If I treat a population of either mouse strain with Drug A, they both get a reduction in the incidence of the disease. The high incidence mouse strain has the disease incidence drop from 30% -> 15%. The low incidence mouse strain sees a drop from 10% -> 1% after treatment.
From this experiment, if I looked the absolute drop in the incidence it would appear that the drug is more effective in the high incidence group that has a decrease of 15%, compared to 9% in the other. However, (to me) it is clear that the drug is far more effective in the low incidence mouse strain because the fold change is a 10-fold reduction, while the high incidence mice only have a 2-fold reduction.
Hopefully the scenario made sense... My question is:
If I want to determine if the fold reduction in the lower incidence mice is significantly greater that in the high incidence, what kind of statistical test should I do?

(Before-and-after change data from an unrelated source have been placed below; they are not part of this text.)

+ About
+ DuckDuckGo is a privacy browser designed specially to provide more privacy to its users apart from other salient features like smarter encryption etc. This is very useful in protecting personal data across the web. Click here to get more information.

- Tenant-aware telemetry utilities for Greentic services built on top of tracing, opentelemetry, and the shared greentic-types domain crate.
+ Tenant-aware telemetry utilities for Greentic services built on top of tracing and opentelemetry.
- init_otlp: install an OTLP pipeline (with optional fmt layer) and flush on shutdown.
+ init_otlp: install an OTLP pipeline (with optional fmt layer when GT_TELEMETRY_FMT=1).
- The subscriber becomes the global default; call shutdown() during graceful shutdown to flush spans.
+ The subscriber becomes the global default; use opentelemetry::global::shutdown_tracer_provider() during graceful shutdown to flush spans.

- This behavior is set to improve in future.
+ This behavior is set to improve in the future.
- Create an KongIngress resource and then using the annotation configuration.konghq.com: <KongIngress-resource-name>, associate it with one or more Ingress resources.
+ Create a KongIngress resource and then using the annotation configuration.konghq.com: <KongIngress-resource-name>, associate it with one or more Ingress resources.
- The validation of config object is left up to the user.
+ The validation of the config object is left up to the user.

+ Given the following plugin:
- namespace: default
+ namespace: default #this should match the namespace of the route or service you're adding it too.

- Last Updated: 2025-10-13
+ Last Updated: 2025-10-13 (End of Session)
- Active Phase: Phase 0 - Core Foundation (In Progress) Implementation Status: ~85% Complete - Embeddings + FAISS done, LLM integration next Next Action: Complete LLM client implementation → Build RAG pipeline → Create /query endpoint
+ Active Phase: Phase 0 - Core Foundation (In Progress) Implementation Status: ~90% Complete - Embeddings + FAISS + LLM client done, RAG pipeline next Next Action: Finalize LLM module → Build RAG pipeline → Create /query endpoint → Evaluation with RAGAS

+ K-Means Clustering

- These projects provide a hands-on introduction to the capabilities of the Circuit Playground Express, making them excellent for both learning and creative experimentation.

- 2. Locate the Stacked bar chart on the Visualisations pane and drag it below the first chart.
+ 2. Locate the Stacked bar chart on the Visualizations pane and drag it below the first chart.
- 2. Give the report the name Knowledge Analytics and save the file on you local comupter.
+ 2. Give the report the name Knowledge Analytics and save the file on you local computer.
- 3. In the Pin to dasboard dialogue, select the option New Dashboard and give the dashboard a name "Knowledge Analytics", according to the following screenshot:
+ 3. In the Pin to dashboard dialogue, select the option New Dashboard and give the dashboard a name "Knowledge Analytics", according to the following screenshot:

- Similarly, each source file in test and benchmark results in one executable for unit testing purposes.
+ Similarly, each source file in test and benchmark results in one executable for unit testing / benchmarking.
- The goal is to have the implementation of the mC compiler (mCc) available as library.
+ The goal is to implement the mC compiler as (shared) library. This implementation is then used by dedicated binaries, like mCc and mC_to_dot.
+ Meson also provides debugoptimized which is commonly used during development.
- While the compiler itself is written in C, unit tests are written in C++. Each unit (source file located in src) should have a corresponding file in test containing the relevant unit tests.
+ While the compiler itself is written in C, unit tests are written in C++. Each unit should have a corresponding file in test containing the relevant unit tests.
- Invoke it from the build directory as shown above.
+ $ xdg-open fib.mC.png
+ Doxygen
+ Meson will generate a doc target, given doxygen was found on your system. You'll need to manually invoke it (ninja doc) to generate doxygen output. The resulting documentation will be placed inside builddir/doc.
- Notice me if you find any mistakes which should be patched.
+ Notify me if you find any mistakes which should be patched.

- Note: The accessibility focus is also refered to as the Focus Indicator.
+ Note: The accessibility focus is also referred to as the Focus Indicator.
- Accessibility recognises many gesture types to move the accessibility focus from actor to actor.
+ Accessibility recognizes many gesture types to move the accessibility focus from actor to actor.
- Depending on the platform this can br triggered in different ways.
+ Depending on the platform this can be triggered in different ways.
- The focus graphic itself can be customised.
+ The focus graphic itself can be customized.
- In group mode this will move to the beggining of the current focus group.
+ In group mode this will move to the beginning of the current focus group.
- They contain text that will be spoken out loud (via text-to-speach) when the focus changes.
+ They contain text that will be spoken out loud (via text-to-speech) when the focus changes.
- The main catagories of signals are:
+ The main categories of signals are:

I am thinking that I should log(2) transform the incidences and then test the effect of treatment with a linear model or ANOVA. I am not sure if this is kosher, especially with my binary response variable and no replicates (impossible to do replicates due to large number of mice ~3000).
Any of your suggestions/answers would be great and highly appreciated. 
 A: This type of situation with binary outcomes is usually handled by logistic regression, which in your case would use the disease/no-disease states of the 3000 mice to estimate the log of the odds of having disease as a function of predictor variables. Here, you would include the mouse strain and the drug treatment as predictor variables; also, since you are interested in whether the drug is more "effective" in one mouse strain, you would include an interaction term between strain and drug. A significant interaction term would support the hypothesis that drug responses, in terms of influence on log-odds of having disease, differ between mouse strains. The results expressed in terms of log-odds can be translated back to probability scales and thus to fold differences in incidence of disease if you wish.
That said, I suggest that you think some more about your definition of "more effective"; I'll translate from mice to people to put this into a public health perspective. Say that there were 1000 people in a high-incidence group and 1000 in a low-incidence group. Say that the drug costs \$1 per dose, and you only had \$1000 dollars to spend. 
Which group should you spend the money on? You would prevent disease in 150 people by giving it to the high-incidence group, but only in 90 people if you give it to the low-incidence group. From this cost-benefit perspective, the drug is more effective if used on the high-incidence group, even if the fold-change in incidence is greater in the low-incidence group.